When you’re setting off for a full day hill walking or on a charity challenge, it’s wise to consider how your body is going to fuel it. A chocolate bar and a flask of coffee will get you some of the way there but to enjoy the experience to the max you’ll want to carefully plan your calorie and fluid intake.
If you’ve been watching The Island with Bear Grylls, you’ll know that lack of food and water makes time out in the wild unbearable. Given that you’re probably not intending to go AWOL for a month, you can plan your pre, during and post nutrition for the most enjoyable experience and fastest recovery.
In the 1990s, pasta packing was all the rage. It was common for race competitors or hill walkers to chow down on a huge bowl or two of pasta the night before, followed by a greasy fry up the morning of the event.
Now we know that carbohydrates give us the instant energy we need for climbing steep hills or scrambling. But there’s only enough of this fuel, which is stored as glycogen in your liver and muscles, to keep you going for two hours. It’s vital to keep topping up as you go, and seeking out a mix of fast release and slow release carbs.
A good bowl of pasta with a tomato sauce rather than a cheesy one is perfect fodder for the night before. Unfortunately, it really is worth getting up extra early to get more fuel on board before you set off in the morning. Make sure you have breakfast at least an hour before the start of your exercise. We’d advise against indulging in a full English, but porridge with nuts, berries, bananas and honey is an ideal start. Porridge has a low glycemic index, so it releases energy slowly and evenly into your bloodstream. Don’t leave on an empty stomach either if you want to be alert and full of energy.
During your walk, you’ll want to regularly top up your levels with lightweight but energy-packed portable foods like trail mix (make your own from your favourite dried fruits and nuts), muesli bars, malt loaf, fig rolls and bananas. Bananas are full of potassium which helps prevent muscle cramps. They are also easy to digest and help replenish the electrolytes you lose during exercise. One to watch is energy bars - they can contain as much sugar as a chocolate bar, which will lead to a crash later. Chocolate will give you a quick blast of energy but the sugar drop that follows does not a happy rambler make. Carrying everything in an easy access Hip Pack makes it easy to recharge on the move.
It’s a good idea to have a tasty packed lunch ready with perhaps a wholewheat pasta salad or sandwiches – even the most basic cheese and pickle will taste totally gourmet when you’ve worked up a serious appetite! Wholewheat carbs are your friend here as they give you a long-lasting source of energy. Try not to have anything too rich or laden with fats.
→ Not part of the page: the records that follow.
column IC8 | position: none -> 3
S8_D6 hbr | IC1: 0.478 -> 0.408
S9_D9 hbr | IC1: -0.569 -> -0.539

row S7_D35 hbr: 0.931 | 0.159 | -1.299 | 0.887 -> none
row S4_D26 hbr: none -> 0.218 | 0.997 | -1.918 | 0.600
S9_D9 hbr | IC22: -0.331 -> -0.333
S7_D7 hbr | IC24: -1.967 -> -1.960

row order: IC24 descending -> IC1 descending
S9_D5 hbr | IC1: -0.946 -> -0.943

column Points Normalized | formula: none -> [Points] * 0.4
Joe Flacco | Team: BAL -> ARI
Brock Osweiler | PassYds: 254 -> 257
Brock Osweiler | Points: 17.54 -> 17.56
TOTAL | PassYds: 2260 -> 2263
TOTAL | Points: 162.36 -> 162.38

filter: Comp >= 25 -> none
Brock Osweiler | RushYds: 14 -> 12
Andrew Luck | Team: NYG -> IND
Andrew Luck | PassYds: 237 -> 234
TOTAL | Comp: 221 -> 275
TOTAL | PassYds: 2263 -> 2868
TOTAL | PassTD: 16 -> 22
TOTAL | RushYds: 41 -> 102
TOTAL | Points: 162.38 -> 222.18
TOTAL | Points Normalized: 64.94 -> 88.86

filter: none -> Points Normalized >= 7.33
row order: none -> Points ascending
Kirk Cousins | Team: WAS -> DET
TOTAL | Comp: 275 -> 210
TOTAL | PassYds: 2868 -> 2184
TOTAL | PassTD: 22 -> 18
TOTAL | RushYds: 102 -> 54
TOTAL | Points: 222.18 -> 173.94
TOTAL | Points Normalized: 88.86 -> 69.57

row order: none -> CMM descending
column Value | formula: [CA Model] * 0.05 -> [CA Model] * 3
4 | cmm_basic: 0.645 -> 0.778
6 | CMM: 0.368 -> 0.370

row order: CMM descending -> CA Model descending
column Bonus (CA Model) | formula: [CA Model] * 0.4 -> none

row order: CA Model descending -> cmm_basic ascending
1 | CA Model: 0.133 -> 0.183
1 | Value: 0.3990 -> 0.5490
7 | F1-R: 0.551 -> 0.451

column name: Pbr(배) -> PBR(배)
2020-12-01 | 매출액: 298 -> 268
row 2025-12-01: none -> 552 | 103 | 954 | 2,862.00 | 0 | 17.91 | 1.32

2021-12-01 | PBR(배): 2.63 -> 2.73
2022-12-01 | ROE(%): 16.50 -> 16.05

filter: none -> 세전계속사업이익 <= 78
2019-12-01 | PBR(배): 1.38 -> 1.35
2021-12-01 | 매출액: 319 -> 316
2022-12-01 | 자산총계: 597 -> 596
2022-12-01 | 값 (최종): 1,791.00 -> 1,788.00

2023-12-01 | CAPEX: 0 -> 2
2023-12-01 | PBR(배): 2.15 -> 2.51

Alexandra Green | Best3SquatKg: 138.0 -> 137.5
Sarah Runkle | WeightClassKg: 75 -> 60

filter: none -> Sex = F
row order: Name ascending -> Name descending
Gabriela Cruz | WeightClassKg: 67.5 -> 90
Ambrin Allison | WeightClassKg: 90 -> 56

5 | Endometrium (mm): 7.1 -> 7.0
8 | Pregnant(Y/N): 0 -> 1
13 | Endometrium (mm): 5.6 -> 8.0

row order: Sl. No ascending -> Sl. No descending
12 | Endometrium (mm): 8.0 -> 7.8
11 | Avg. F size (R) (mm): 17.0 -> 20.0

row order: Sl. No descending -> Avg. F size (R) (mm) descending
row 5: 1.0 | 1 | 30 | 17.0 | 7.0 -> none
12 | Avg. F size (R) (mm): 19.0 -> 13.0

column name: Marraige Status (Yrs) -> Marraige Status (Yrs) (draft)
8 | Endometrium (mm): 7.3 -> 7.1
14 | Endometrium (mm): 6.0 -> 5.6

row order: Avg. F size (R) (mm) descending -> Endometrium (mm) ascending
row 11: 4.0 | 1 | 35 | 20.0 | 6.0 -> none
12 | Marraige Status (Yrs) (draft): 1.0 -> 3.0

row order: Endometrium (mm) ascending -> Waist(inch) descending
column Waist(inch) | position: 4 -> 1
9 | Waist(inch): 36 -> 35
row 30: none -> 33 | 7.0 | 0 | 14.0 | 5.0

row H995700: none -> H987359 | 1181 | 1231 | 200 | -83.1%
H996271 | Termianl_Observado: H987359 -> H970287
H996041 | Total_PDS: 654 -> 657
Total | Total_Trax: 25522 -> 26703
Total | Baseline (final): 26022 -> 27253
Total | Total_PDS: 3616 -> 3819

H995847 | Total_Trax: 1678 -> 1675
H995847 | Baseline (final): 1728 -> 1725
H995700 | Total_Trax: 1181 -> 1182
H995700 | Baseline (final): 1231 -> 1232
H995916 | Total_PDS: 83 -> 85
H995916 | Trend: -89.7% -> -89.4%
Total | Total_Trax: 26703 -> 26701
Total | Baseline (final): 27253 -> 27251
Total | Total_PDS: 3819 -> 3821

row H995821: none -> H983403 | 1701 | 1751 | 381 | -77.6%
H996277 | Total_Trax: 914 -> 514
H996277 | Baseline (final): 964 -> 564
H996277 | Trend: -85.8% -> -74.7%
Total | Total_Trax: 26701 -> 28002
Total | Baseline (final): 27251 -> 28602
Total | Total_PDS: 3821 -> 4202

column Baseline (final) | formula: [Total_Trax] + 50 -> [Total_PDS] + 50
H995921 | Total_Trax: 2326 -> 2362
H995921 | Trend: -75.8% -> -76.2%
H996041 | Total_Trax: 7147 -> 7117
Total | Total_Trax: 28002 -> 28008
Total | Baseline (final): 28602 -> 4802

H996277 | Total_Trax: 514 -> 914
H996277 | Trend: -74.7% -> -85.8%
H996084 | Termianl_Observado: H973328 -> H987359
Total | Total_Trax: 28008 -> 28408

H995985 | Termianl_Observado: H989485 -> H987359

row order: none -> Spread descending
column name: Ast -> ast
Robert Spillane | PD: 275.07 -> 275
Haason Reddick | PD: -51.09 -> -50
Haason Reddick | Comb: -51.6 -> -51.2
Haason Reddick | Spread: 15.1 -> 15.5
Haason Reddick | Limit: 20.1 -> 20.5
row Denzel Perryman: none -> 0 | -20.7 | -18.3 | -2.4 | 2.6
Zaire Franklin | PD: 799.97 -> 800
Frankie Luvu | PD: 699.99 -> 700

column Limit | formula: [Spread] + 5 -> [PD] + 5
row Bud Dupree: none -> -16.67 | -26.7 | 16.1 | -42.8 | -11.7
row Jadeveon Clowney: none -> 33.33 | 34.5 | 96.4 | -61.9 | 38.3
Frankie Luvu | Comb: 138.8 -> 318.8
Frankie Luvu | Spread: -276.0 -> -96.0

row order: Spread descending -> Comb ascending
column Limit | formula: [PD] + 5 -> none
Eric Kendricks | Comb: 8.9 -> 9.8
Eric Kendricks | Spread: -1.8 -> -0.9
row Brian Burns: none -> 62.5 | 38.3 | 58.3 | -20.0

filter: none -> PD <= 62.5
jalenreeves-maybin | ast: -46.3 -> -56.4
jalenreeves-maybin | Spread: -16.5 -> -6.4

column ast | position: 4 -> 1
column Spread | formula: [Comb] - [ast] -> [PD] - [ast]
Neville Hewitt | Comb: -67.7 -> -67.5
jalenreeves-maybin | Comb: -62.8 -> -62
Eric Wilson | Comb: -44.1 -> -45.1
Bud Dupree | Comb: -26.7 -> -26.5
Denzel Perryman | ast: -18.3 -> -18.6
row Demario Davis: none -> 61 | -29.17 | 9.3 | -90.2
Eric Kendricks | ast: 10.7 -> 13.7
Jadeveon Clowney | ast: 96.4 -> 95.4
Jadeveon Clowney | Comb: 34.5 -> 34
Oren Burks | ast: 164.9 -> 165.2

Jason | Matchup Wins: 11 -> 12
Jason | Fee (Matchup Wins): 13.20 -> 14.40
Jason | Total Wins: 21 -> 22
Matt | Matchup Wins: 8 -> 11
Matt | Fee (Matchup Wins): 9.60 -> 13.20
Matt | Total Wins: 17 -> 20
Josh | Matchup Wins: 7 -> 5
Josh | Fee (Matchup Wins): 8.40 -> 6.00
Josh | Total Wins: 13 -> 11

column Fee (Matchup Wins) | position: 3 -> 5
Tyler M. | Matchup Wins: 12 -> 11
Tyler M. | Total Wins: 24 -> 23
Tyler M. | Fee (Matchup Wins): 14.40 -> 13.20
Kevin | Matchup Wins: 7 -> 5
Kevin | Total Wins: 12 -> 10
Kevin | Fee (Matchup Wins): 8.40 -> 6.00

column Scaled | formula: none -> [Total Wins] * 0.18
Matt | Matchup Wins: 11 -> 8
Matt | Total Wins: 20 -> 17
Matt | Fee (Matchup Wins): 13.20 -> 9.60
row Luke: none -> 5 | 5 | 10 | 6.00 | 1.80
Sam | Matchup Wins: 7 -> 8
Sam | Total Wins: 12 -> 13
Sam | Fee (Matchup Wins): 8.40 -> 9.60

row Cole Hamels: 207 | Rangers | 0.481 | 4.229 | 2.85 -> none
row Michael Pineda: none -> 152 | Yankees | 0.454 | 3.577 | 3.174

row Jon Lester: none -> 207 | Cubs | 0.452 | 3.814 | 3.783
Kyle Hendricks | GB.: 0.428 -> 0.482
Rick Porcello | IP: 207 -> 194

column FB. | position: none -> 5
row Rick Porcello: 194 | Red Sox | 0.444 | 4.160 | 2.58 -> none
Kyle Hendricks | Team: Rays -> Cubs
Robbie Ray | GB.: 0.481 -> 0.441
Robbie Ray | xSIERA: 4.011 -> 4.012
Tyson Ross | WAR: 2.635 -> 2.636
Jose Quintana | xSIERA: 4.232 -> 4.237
The second (and really the most important) part of the equation is fluid. If you feel thirsty, chances are you’re already dehydrated. Take a sip every 20 minutes or so, depending on how hard you’re working and how hot it is. You’ll need between 500ml and 1l an hour. Our body temperature is controlled by sweat evaporating from the skin. If you’re dehydrated, the heat can’t be dissipated so heat exhaustion can quickly take over.
Even though a steaming hot coffee is comforting during a chilly walk in the hills, keep the caffeine intake down unless you want to be running for the nearest bush at regular intervals! A good option here is hot ginger and lemon tea. Ginger is excellent for circulation so will help keep the blood moving around chilly fingers and toes. You can keep drinks hot or cold for up to four hours in a Thermal Mug. You can mix energy drink powder into your water for added value hydration. If you carry cold drinks in one of our Tritan Water Bottles you’ll be able to flip the lid and drink on the go.
Once you’ve reached your end point, your best bet is to have a protein and carbohydrate-rich snack with 30 minutes of the end of the walk, and good meal within two hours. You’ve earned it!